Python-数据结构

本文主要是对Python2.7.5官方文档的翻译.

1. 把列表当做栈来使用

我们可以使用列表的append和pop两个方法来构造一个栈:

 1 >>> stack = [3, 4, 5]
 2 >>> stack.append(6)
 3 >>> stack.append(7)
 4 >>> stack
 5 [3, 4, 5, 6, 7]
 6 >>> stack.pop()
 7 7
 8 >>> stack
 9 [3, 4, 5, 6]
10 >>> stack.pop()
11 6
12 >>> stack.pop()
13 5
14 >>> stack
15 [3, 4]

2. 把列表当做队列来使用

队列是先进先出, 在Python中使用列表来实现队列不是很方便, 可以直接使用deque

 1 >>> from collections import deque
 2 >>> queue = deque(["Eric", "John", "Michael"])
 3 >>> queue.append("Terry")           # Terry arrives
 4 >>> queue.append("Graham")          # Graham arrives
 5 >>> queue.popleft()                 # The first to arrive now leaves
 6 'Eric'
 7 >>> queue.popleft()                 # The second to arrive now leaves
 8 'John'
 9 >>> queue                           # Remaining queue in order of arrival
10 deque(['Michael', 'Terry', 'Graham'])

3. 函数式编程工具

3.1 filter

filter(function, sequence)会返回sequence中所有function(item)是True的item构成的sequence:

1 >>> def f(x): return x % 2 != 0 and x % 3 != 0
2 ...
3 >>> filter(f, range(2, 25))
4 [5, 7, 11, 13, 17, 19, 23]

3.2 map

map(function, sequence)会对sequence中的每一个item都调用function(item), 并且返回由function(item)构成的列表:

1 >>> def cube(x): return x*x*x
2 ...
3 >>> map(cube, range(1, 11))
4 [1, 8, 27, 64, 125, 216, 343, 512, 729, 1000]

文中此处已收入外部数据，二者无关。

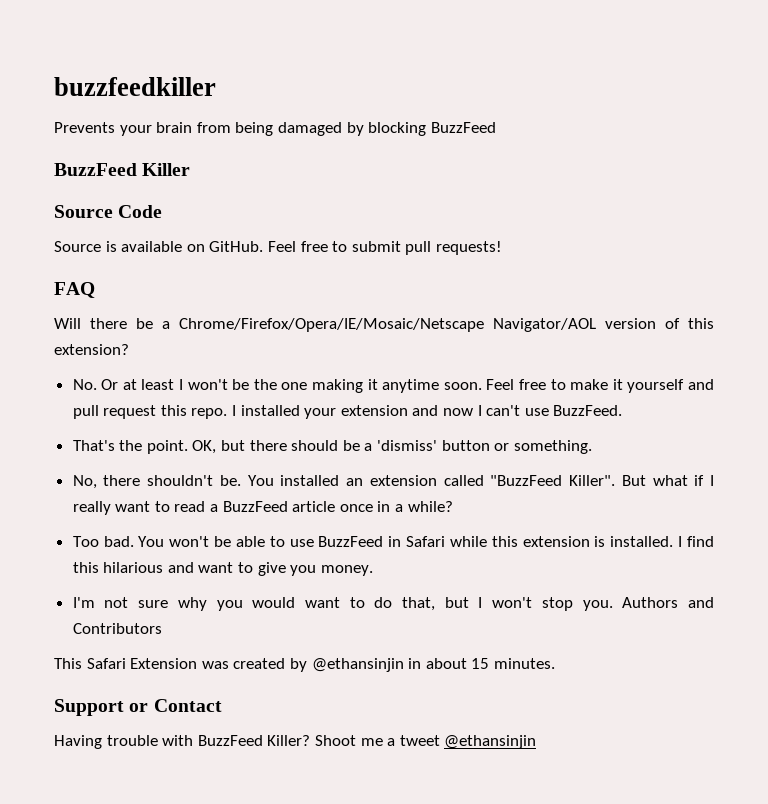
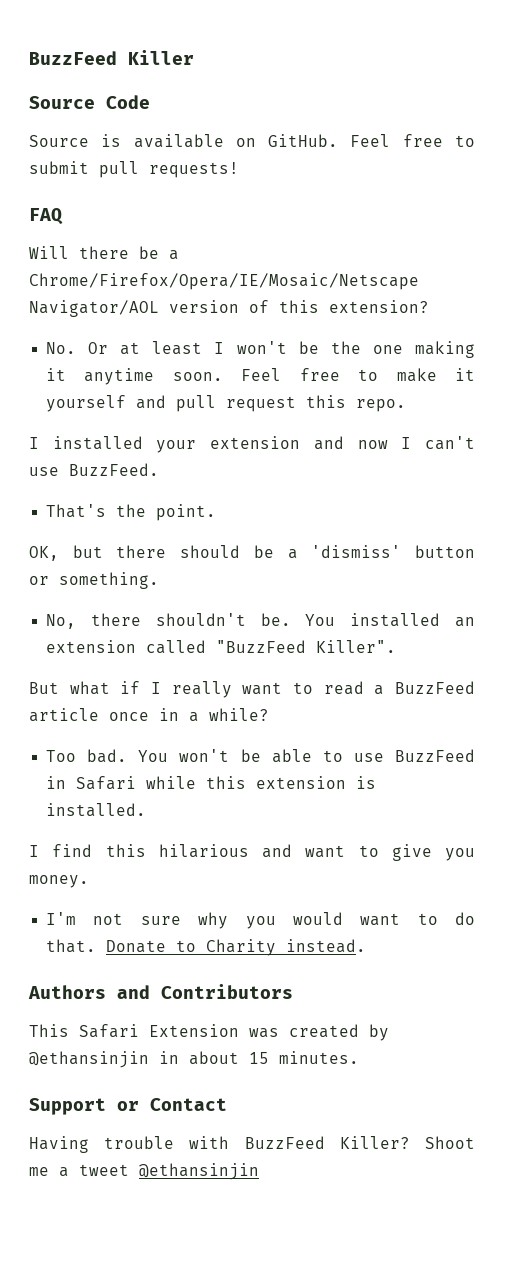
- buzzfeedkiller
- Prevents your brain from being damaged by blocking BuzzFeed
- Feel free to make it yourself and pull request this repo. I installed your extension and now I can't use BuzzFeed.
+ Feel free to make it yourself and pull request this repo.
+ I installed your extension and now I can't use BuzzFeed.
- That's the point. OK, but there should be a 'dismiss' button or something.
+ That's the point.
+ OK, but there should be a 'dismiss' button or something.
- You installed an extension called "BuzzFeed Killer". But what if I really want to read a BuzzFeed article once in a while?
+ You installed an extension called "BuzzFeed Killer".
+ But what if I really want to read a BuzzFeed article once in a while?
- You won't be able to use BuzzFeed in Safari while this extension is installed. I find this hilarious and want to give you money.
+ You won't be able to use BuzzFeed in Safari while this extension is installed.
+ I find this hilarious and want to give you money.
- I'm not sure why you would want to do that, but I won't stop you. Authors and Contributors
+ I'm not sure why you would want to do that. Donate to Charity instead.
+ Authors and Contributors

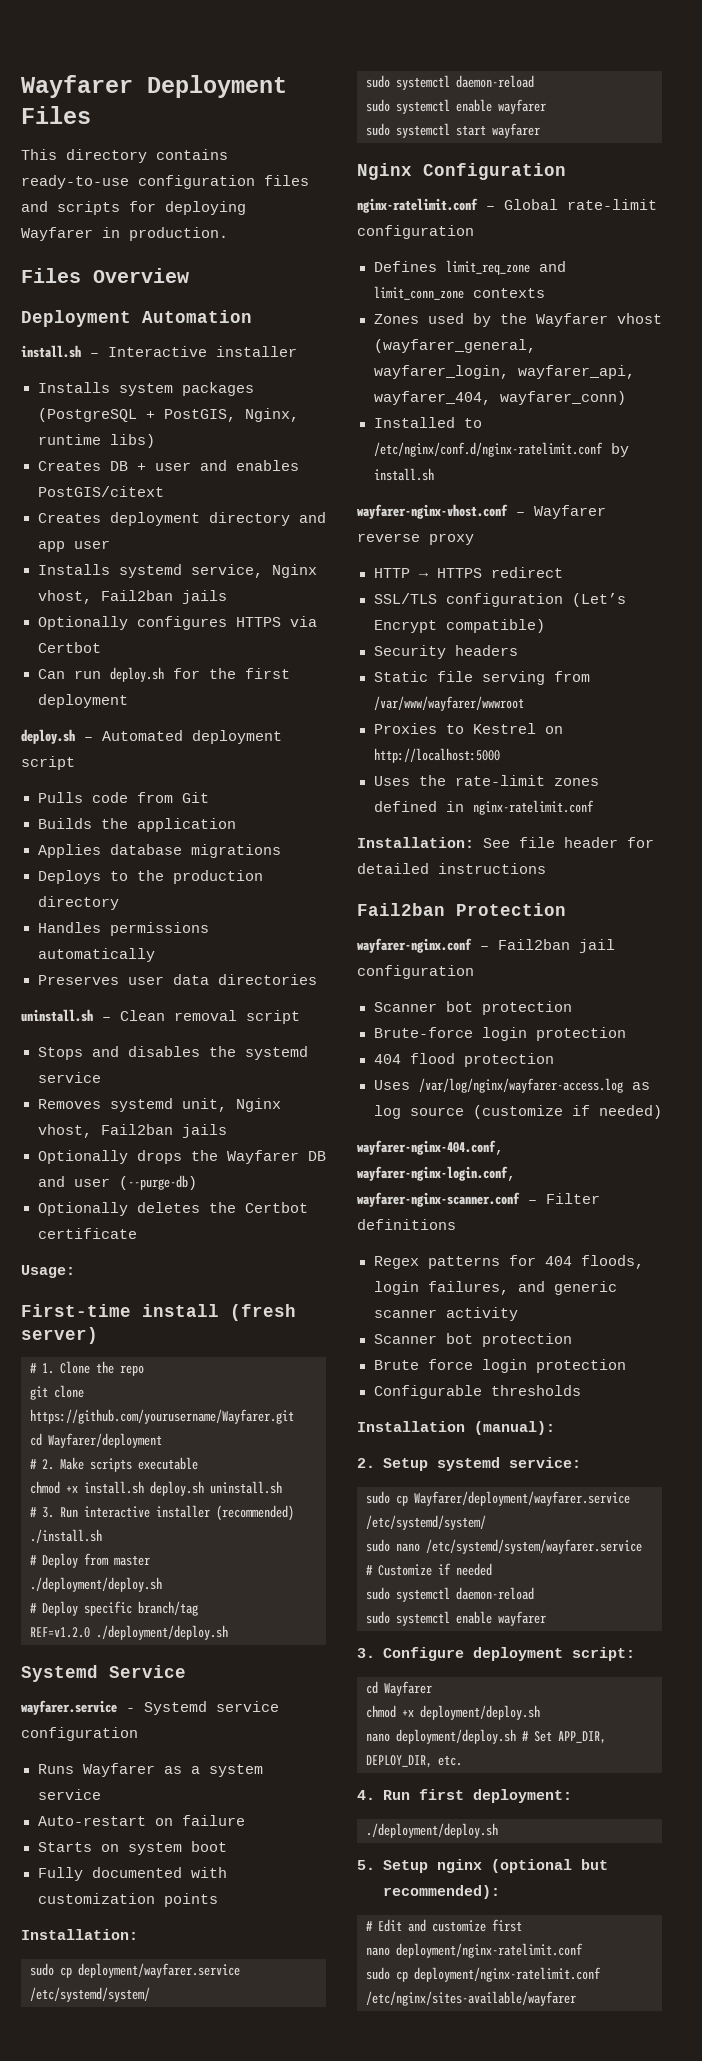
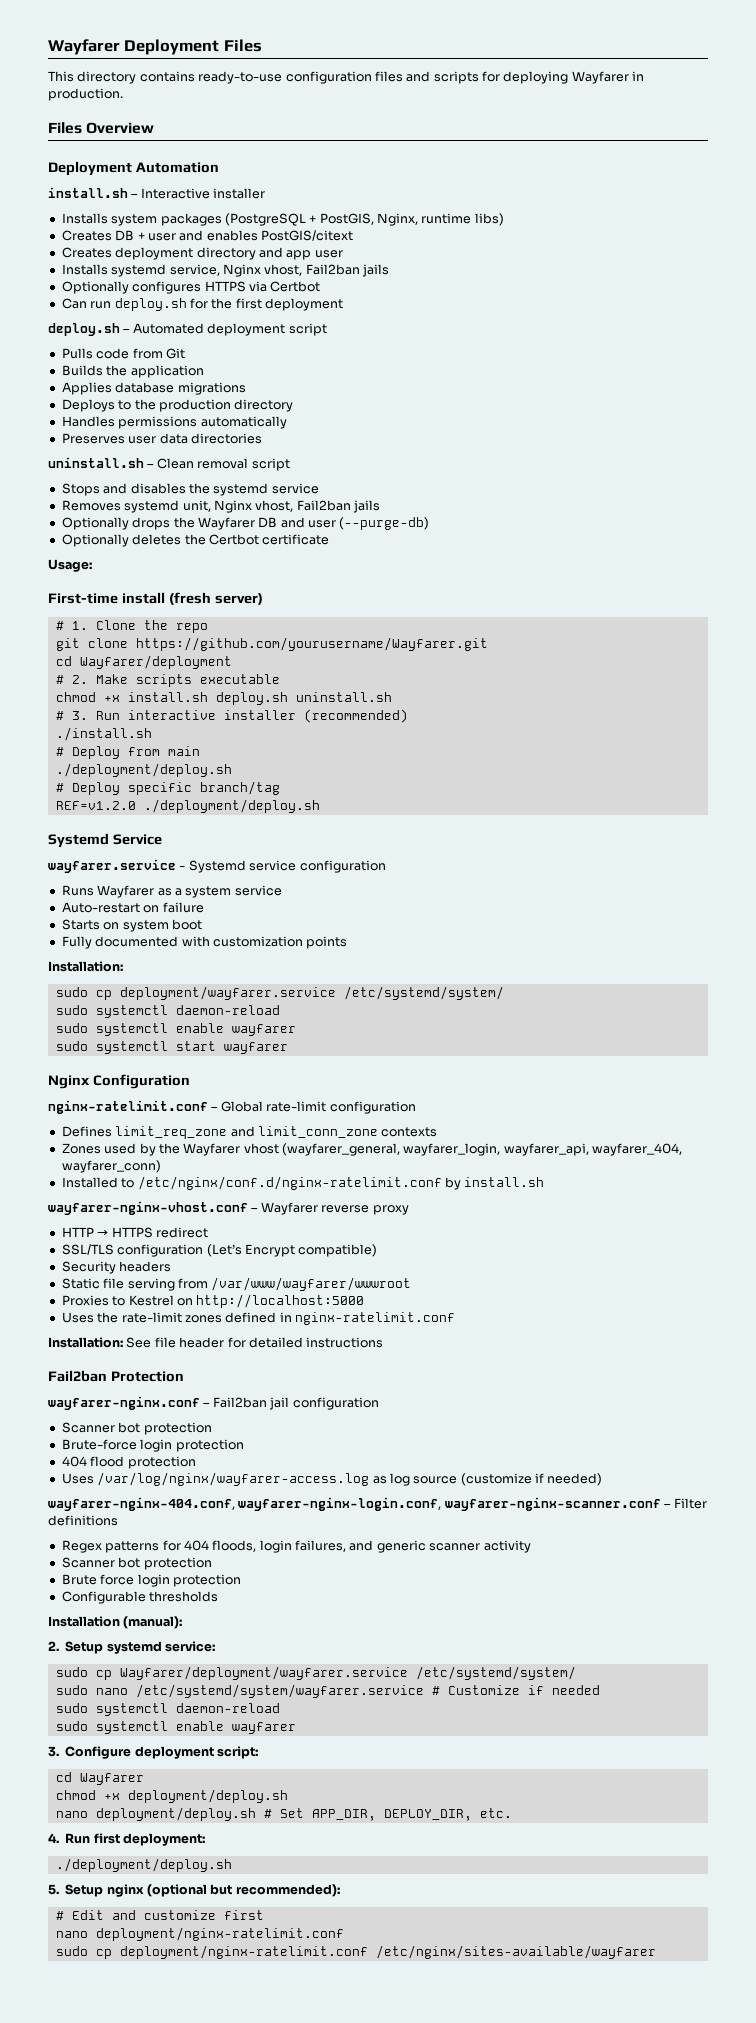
- # Deploy from master
+ # Deploy from main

map还可以接受多个sequence作为参数, 为此, function可以接受的参数的个数必须等于sequence的个数:

1 >>> seq = range(8)
2 >>> def add(x, y): return x+y
3 ...
4 >>> map(add, seq, seq)
5 [0, 2, 4, 6, 8, 10, 12, 14]

3.3 reduce

reduce(function, sequence)会对sequence中的前两个元素执行二元函数function(sequence[0], sequence[1]), 然后对该结果和sequence的下一个item再次执行该function, 一直到最后一个item.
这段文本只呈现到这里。